Un po’ di tempo fa ero un lavoro,

ma le fabbriche emigrano in altre nazioni,

dove cade pioggia d’oro

nelle tasche dei padroni.

E per la via, sui fogli di giornale

che mi schiaffeggiavano il volto,

leggevo di poltrone vuote ad arricchirsi,

urlare odio contro uno scheletro di fango e stracci.

Vorrebbero sbattermi le sbarre sulla faccia…

Questo è rubare! Vostro Onore...

Ecco a chi dare la caccia.

E vi prego, vi scongiuro, vi imploro!

Usate la mente per vedere,

il cuore per ascoltare.

Che neanche il creatore,

per il settimo, la mia anima

vorrebbe dannare.

Perché non ho fatto niente di male,

solo prendere un pezzo di pane,

per poter guardare negli occhi moglie e figli,

senza sentire la voglia di sparire.

Andrea Abruzzese



Il 20 aprile di quest’anno, a Syracuse, New York, un bambino di 10 anni viene arrestato per aver rubato un pacco di patatine.

Qualche anno fa, girò sui giornali una notizia ancor più sconvolgente, ambientata nel nostro bel paese: un uomo di 34 anni, disoccupato, condannato a sei mesi di reclusione per aver rubato pane, olio, formaggio e un pezzo di arrosto sotto vuoto, per un totale di nemmeno una decina d’euro. La sua motivazione è stata quanto più possibile immaginabile, ma sconcertante: abbiamo fame. Lui, la moglie anch’ella disoccupata e un figlio di quattro anni - avevano fame, probabilmente non solo di cibo, ma anche di dignità davanti un bambino che, come tutti i suoi amici, avrebbe voluto tanto mangiare un po’ di arrosto.

L’uomo ha scontato la sua pena con questa stessa dignità nel carcere di Regina Coeli, a Roma. L’episodio è avvenuto nel 2013.

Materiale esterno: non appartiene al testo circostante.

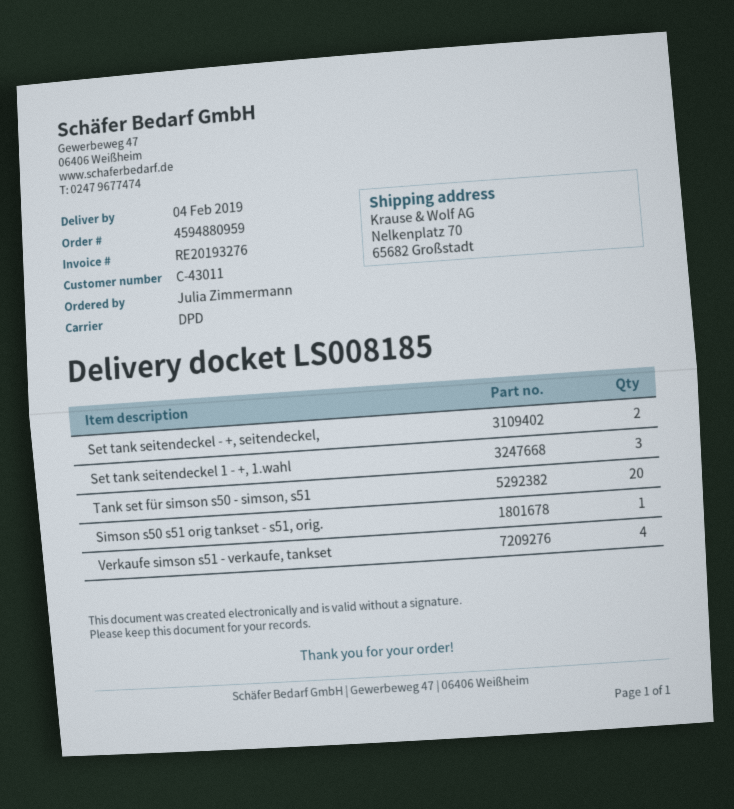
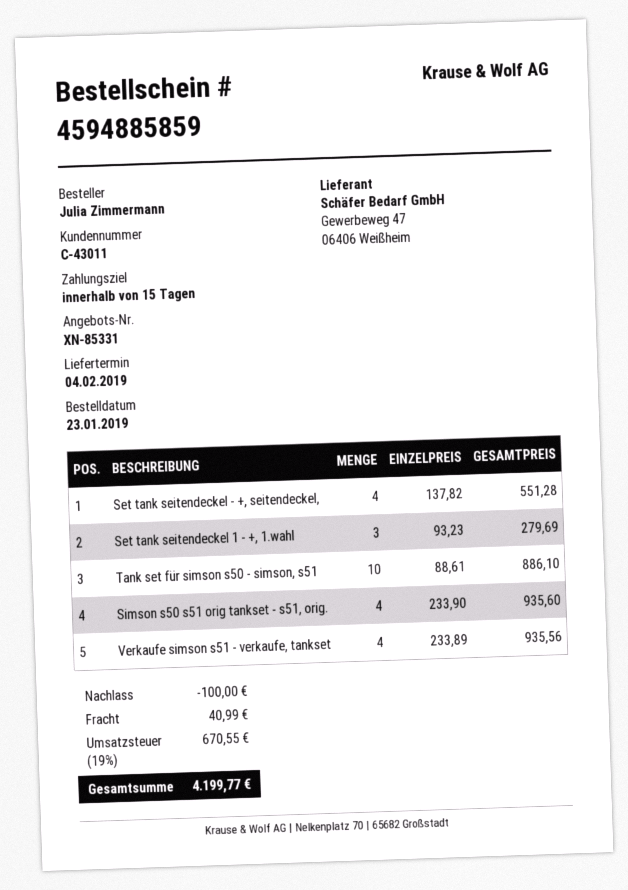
order number: 4594880959 -> 4594885859
Set tank seitendeckel - +, seitendeckel,: 2 -> 4
Tank set für simson s50 - simson, s51: 20 -> 10
Simson s50 s51 orig tankset - s51, orig.: 1 -> 4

Andrea Abruzzese sceglie una forma anticonvenzionale - la poesia - per dar voce ai criminali della disperazione, toccando i temi che in qualche modo i big della nazione non vogliono proprio ascoltare: la disoccupazione, il precariato, la mancanza di sussidi per chi ne ha bisogno. Con una metafora biblica, per cui l’oggetto del furto nei primi versi è proprio una mela (come leggiamo nelle traduzioni più blande della Genesi, in cui ad ogni modo si parla di frutto) e un tocco sottile alla morale religiosa, ci si pone la domanda del relativismo e della problematizzazione per eccellenza: ascoltare le leggi dell’uomo o le leggi del cuore? Essere Creonte o Antigone? E soprattutto, se è stato il lavoro che ho perso e mai più trovato a darmi necessità di rubare, chi è davvero il criminale?

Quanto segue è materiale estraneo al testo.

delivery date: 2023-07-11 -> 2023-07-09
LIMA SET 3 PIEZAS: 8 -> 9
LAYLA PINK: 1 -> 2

Così, con un potente grido che si spera non viaggi nel vuoto, Andrea Abruzzese contribuisce al mondo come meglio può. E nel frattempo ci regala l’Antigone migliore che potesse mai tracciare.



 

Andrea Abruzzese nasce a Foggia, città nella quale vive, il 27/04/1989.

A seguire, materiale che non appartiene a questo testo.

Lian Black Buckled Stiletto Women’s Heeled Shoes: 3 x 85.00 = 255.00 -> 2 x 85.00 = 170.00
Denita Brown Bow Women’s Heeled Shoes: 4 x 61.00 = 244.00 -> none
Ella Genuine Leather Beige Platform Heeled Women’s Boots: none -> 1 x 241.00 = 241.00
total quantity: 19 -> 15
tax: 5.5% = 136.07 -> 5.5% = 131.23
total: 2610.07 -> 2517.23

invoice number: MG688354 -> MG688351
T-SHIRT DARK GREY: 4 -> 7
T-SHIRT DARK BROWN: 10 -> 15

Scrive poesie dall’età di 14 anni, alcune delle quali sono state pubblicate sui siti:

“L’Altrove - Appunti di poesia”, “Poetarum Silva” , “Poesie sull’albero”, “La Nuova Rivista Letteraria”, “L’Ottavo”, “Leggere poesia”, “Intermezzo Rivista”, “The Bookish Explorer”, “La Seppia”, “L’Incendiario”, “Aratea Cultura” e “Aquile Solitarie”.

Altre sono state commentate sul sito “Poesia del nostro tempo”, all’interno della rubrica “Laboratori di poesia”.

Inoltre alcune sue poesie sono state pubblicate all’interno della rubrica “La Bottega della poesia”, del quotidiano “La Repubblica” nelle edizioni di Milano, Torino, Napoli e Bari.